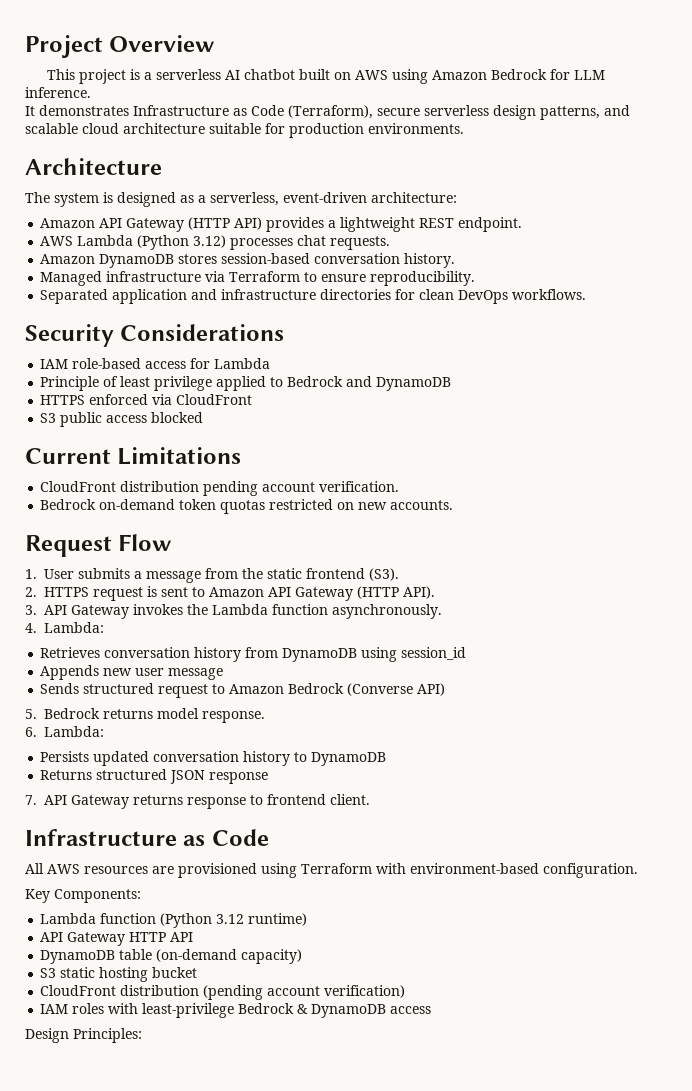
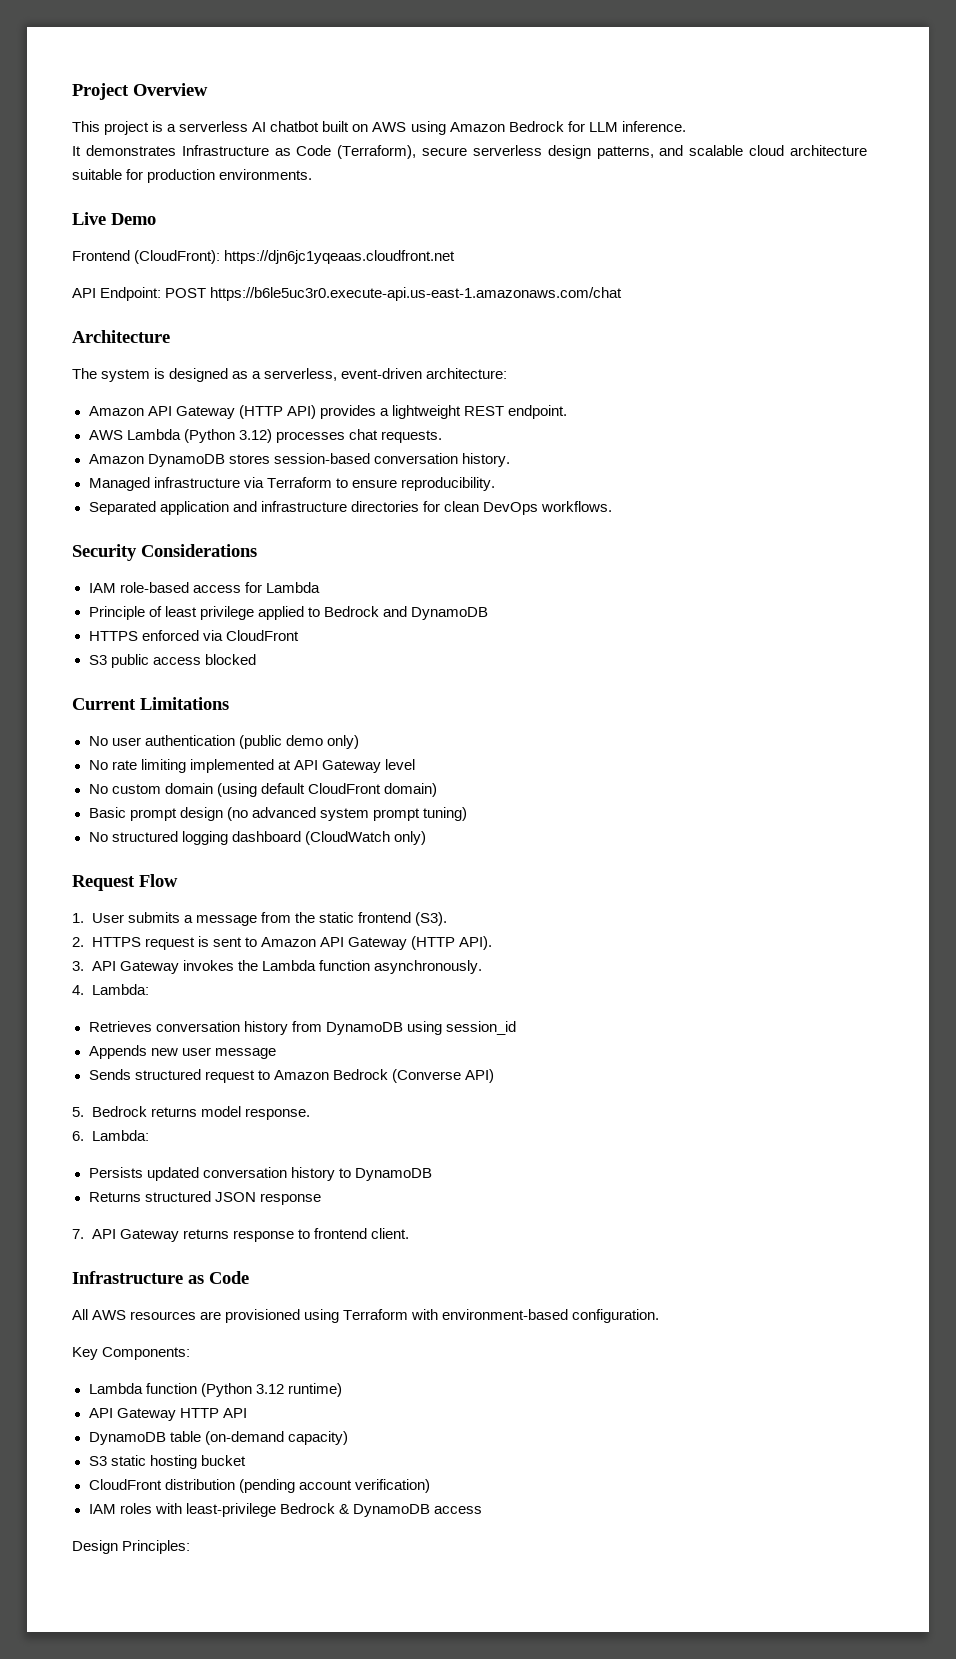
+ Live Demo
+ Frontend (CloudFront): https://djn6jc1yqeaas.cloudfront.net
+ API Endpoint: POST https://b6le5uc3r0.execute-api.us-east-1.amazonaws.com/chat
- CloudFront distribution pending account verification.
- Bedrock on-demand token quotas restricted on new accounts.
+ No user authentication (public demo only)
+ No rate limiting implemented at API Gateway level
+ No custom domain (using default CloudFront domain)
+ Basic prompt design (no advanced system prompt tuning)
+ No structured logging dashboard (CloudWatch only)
---
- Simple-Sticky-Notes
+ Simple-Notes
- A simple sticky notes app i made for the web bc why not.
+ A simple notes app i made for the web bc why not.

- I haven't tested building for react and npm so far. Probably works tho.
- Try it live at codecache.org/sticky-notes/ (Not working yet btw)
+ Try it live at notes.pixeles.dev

> **WHAT THE EXERCISE ASKS**: Please give back exactly the lines of the listing above that run from the one containing "- I haven't" through the one containing "live at notes.pixeles.dev", and only those.

> **EXERCISE SOLUTION**:
- I haven't tested building for react and npm so far. Probably works tho.
- Try it live at codecache.org/sticky-notes/ (Not working yet btw)
+ Try it live at notes.pixeles.dev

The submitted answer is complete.